On March 14, the University lifted its indoor mask mandate in most University spaces. But the new guidelines include some exceptions: students must wear masks when “required by state or local agencies,” “instructed by Global and Community Health,” or “when faculty or staff conveners of a class, lab, gathering, or meeting require participants to wear a mask.”
Implemented at both the department level and in specific courses, several professors have mandated that face coverings be worn during their classes.
The Writing Program, which offers 55 writing seminar sections, all with an enrollment limit of 12 students, and four graduate-level courses, has instituted a department-wide mask mandate, according to an email obtained by The Daily Princetonian.
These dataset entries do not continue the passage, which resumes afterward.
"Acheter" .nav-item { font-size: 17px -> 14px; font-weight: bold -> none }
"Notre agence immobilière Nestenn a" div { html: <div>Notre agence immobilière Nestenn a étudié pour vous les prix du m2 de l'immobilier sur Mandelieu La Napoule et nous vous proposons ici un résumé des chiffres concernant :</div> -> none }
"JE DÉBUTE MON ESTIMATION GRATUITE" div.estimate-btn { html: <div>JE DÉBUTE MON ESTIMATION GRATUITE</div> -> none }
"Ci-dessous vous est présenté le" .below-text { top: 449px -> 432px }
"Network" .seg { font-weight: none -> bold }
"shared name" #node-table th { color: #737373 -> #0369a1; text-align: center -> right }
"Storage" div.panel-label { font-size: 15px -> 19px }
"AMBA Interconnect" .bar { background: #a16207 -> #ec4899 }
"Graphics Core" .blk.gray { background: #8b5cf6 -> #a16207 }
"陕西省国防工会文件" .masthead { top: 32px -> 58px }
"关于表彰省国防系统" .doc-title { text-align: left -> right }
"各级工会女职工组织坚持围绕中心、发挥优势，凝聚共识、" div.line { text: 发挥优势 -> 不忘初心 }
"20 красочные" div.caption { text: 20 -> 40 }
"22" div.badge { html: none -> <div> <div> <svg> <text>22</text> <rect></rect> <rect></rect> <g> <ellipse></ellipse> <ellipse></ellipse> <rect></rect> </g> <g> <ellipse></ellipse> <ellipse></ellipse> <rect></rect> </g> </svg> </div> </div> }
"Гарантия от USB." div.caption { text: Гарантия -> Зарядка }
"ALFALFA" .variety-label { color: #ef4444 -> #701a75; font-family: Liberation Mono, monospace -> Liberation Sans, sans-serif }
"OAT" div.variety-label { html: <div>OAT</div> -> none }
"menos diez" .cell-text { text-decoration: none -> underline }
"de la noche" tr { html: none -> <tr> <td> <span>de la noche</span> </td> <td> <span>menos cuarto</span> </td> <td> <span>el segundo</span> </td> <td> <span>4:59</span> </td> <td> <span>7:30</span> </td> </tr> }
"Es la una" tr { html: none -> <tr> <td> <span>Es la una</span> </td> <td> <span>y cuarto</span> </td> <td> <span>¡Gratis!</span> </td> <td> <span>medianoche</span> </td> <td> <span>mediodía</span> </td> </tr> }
A professor in the program, who requested anonymity, also confirmed this fact to the ‘Prince.’
“The Writing Program will continue to require face coverings in all Writing Seminar classes and Writing Center conferences through the end of the semester to maintain a consistently safe environment for our faculty, fellows, and seminar communities,” the email stated.
In an interview with the ‘Prince,’ Cecilia Sommerfeld ’25, a student currently in a writing seminar, said that she understood why masks were still being required in some instances.
“Masks in general are really important, and it's clear that COVID still exists,” she said.
For many students, the lift of the mask mandate, in the words of Diane Peck ’25, “is definitely more of a positive than a negative.”
“Having [the masking policy] more relaxed provides more autonomy and free choice for the student body,” Peck said in an interview with the ‘Prince.’ “We’re doing our part with our COVID tests and our masking in the past, which has allowed [the University] to relax the mandate.”
According to the COVID-19 dashboard, there were 34 undergraduate positive cases from 777 tests submitted in the week ending March 11.
In addition to the Writing Program, the Chinese Language Program has also made the decision to continue requiring masks in all classrooms.
In an email to the ‘Prince,’ senior lecturer Jing Wang said that “our Chinese Language teachers feel it’s important to maintain masks inside the classroom given the close proximity we are to one another.” According to the course registrar, the Chinese Department is offering 30 classes this spring, all with 10 students or fewer enrolled.
In some departments, such as molecular biology, the indoor mask mandate is being enforced on a class-by-class basis.
Professor of Life Sciences Elizabeth Gavis wrote in an email to the ‘Prince’ that “MOL faculty may require students to wear masks in their classroom,” but that “[e]ach faculty will use their own criteria as to when to stop requiring masks because it will depend on class size, room size, and nature/style of the class.”
According to a Canvas announcement on March 13, MOL 101: From DNA to Human Complexity will continue to require face coverings until the positivity rate decreases to 1 percent.
Similarly, Professor Adam Finkelstein, one of several instructors in COS 126: Computer Science: An Interdisciplinary Approach, wrote to the ‘Prince’ that “the mask policy for COS courses is decided on a per-course basis by the instructors.”
In COS 126 specifically, all students attending class meetings and precepts are required to wear masks for at least two weeks following spring break. According to Finkelstein, this decision was made in order to have time for the evaluation of policies going forward.